Les annonces simultanées, hier, de l’américain ExxonMobil et du belge Futerro valident la stratégie de décarbonation menée tambour battant dans cet émirat pétrolier de la basse Seine. Récit d’une journée particulière.Place forte du raffinage et de la pétrochimie depuis plus d'un siècle, le complexe industriel de Port-Jérôme en Seine-Maritime a été plongé ce jeudi (11 avril) dans une sorte de précipité de la transition post-fossile. À 10h ce matin-là, c'est le choc. Depuis un hôtel de La Défense, ExxonMobil annonce la fermeture de toutes les unités liées aux pétro-plastiques de sa raffinerie normande et la suppression de 650 emplois dans les deux ans. « Un tsunami », s'étrangle un représentant du personnel dans les médias.

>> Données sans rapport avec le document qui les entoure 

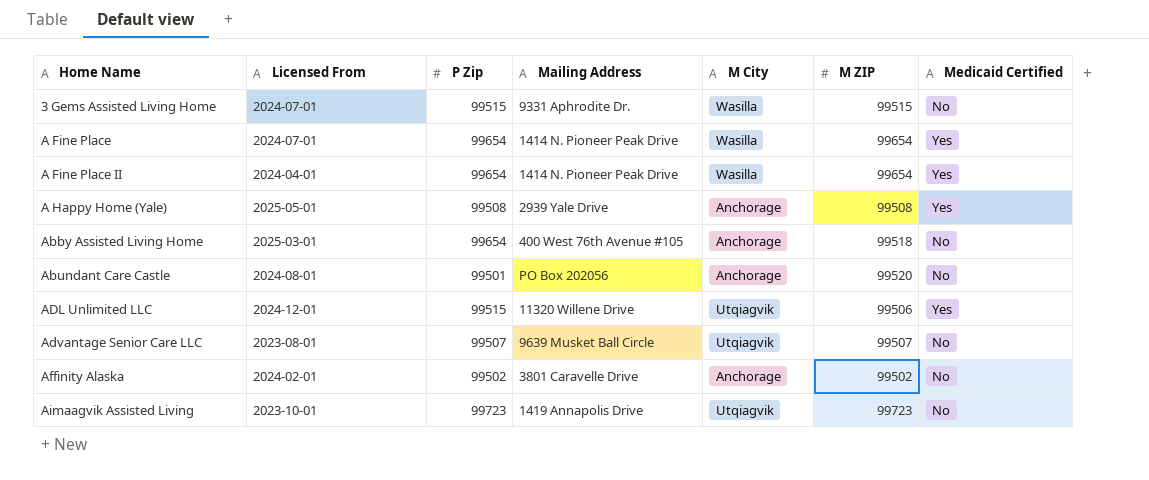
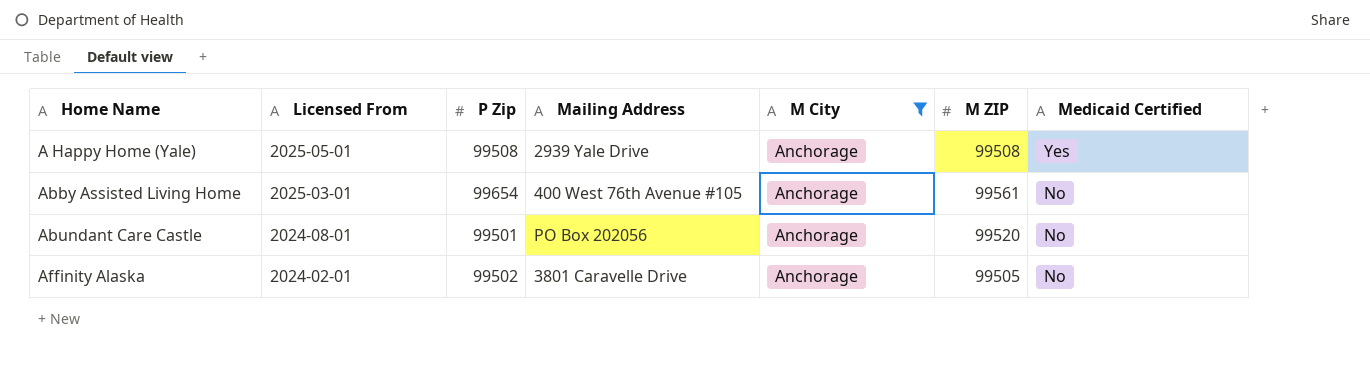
filter: none -> M City = Anchorage
Abby Assisted Living Home | M ZIP: 99518 -> 99561
Affinity Alaska | M ZIP: 99502 -> 99505

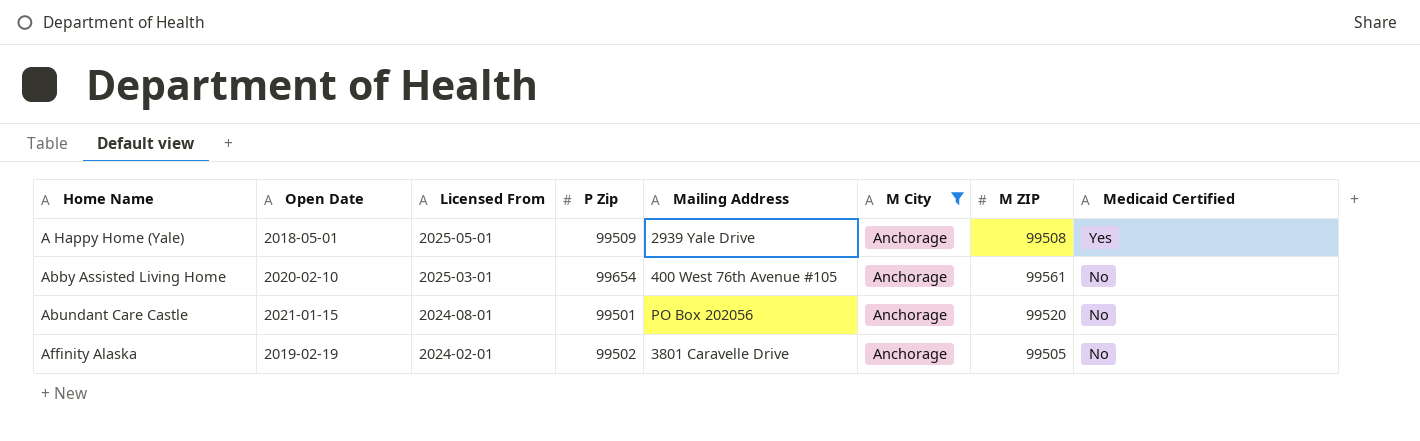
column Open Date | position: none -> 2
A Happy Home (Yale) | P Zip: 99508 -> 99509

Chimie verte versus pétrochimie
Changement d'ambiance deux heures plus tard sur place. Hasard du calendrier, c'est aussi cette date qu'a choisie le patron du groupe belge Futerro pour confirmer une bonne nouvelle. Devant les élus locaux et des journalistes, il réaffirme son intention de construire à quelques encablures de la raffinerie « la première usine européenne de PLA ».
Le bioplastique sera fabriqué à partir de glucose de blé fourni « en circuit court » par l'amidonnerie voisine de Terreos, nous explique t-on. À la clef, un investissement d'un demi-milliard d'euros et la création de 250 emplois en 2027 et 2028. Debout sur l'estrade, Frédéric Van Gansberghe tente de consoler un auditoire un peu traumatisé. « Ce passage du carbone fossile à la chimie du végétal va dans le sens de l'histoire. C'est la voie à suivre pour l'industrie européenne », fait-il valoir.
À ses côtés, la présidente de l'agglomération Caux Seine n'a pas vraiment le cœur à la fête. Le coup porté par le géant américain est brutal et d'une ampleur à laquelle personne, ici, ne s'attendait. Tout juste anticipait-on des fermetures progressives d'unités. Pour autant, Virginie Carolo s'efforce de voir le verre à moitié plein. Après tout, ne bataille t-elle pas depuis dix ans pour que le complexe industriel de Port-Jérôme se départisse de son addiction à l'or noir, d'où l'accueil en mode tapis rouge réservé à Futerro ? « On vit une accélération dans le timing des transitions, commente-t-elle avec un sourire crispé. Cette journée paradoxale nous donne raison... Un peu trop tôt ».